Le système décrit dans l'article ne permet pas d'identifier des personnes malgré tous les accessoires possibles pour se masquer. Amarjot Singh a mentionné que, par exemple, l'algorithme serait impuissant contre les masques de Guy Fawkes que portent souvent les membres du groupe Anonymous. Il espère un jour arriver à identifier les gens même s'ils portent un masque rigide. « Nous essayons de trouver des moyens d'examiner ce problème », dit-il. Par ailleurs, il est pertinent de souligner que l'on peut déjà identifier une personne dans 99 % des cas à partir de sa façon de marcher.

Amarjot Singh et ses collègues ont de grands projets à partir de l'algorithme. Ils voudraient que la technologie fonctionne localement en temps réel, sans connexion au réseau Wi-Fi. De cette façon, les autorités pourraient utiliser une caméra pour identifier une personne qui porte un foulard ou un autre accessoire pour se cacher le visage sans avoir à transmettre les données à un serveur. L'équipe souhaite aussi que l'algorithme se perfectionne en traitant de plus vastes bases de données sur des personnes, en particulier de différentes couleurs de peau.
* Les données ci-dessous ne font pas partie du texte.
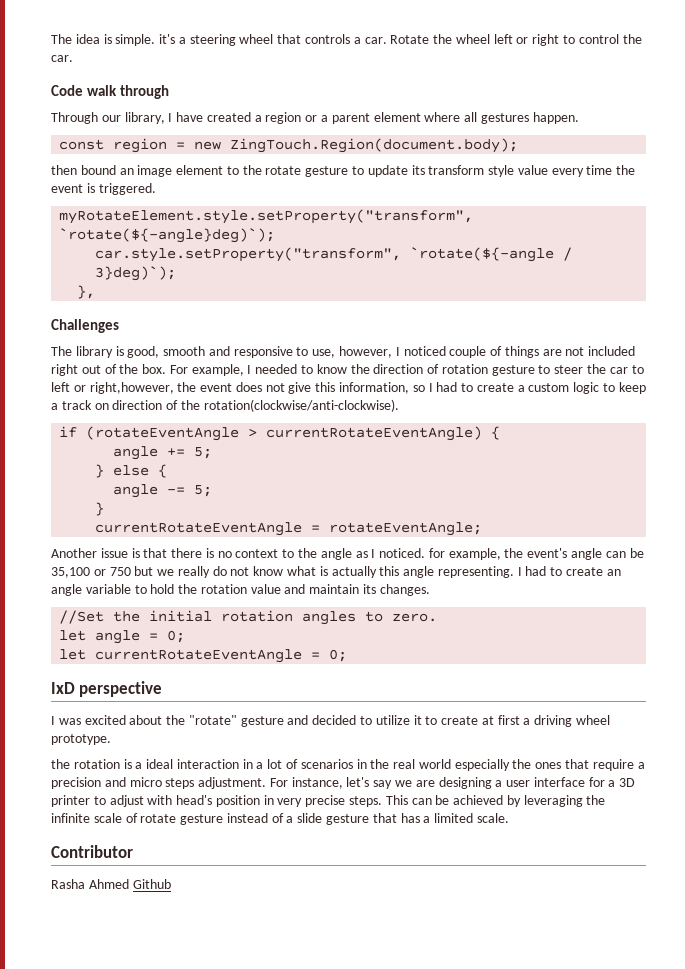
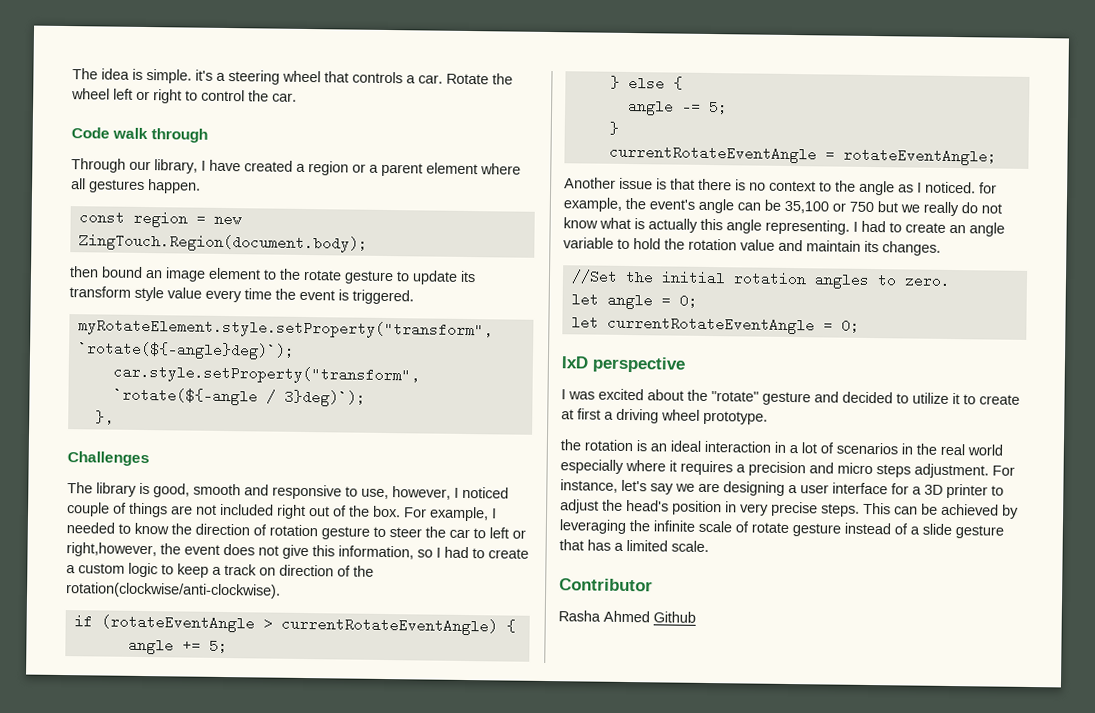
[135,762,143,769] a -> [650,443,667,452] an
[512,759,634,771] the ones that require -> [625,459,733,476] where it requires
[147,795,173,805] with -> [602,499,623,511] the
Ce n'est pas une première. Un article publié en 2014 décrivait aussi un algorithme pouvant reconnaître des visages même s'ils sont en partie masqués (le nouvel algorithme se base cependant sur une technique différente et une plus grande quantité de données). Et un article analysant les effets sur les algorithmes de certains accessoires pour se masquer ainsi que des coupes de cheveux différentes avait même été publié en 2008.

À l'opposé, de nombreuses recherches ont été effectuées sur les moyens de tromper ou de neutraliser les systèmes de reconnaissance faciale. Par exemple, une équipe de chercheurs de l'Université Carnegie Mellon a mis au point l'an dernier des lunettes qui peuvent déjouer un algorithme de reconnaissance faciale.

Le futur sera peut-être le terrain d'une compétition entre des experts en intelligence artificielle (potentiellement au service du gouvernement) qui essaient de créer des systèmes de reconnaissance facile toujours plus performants et d'autres experts qui, eux, tentent de les déjouer.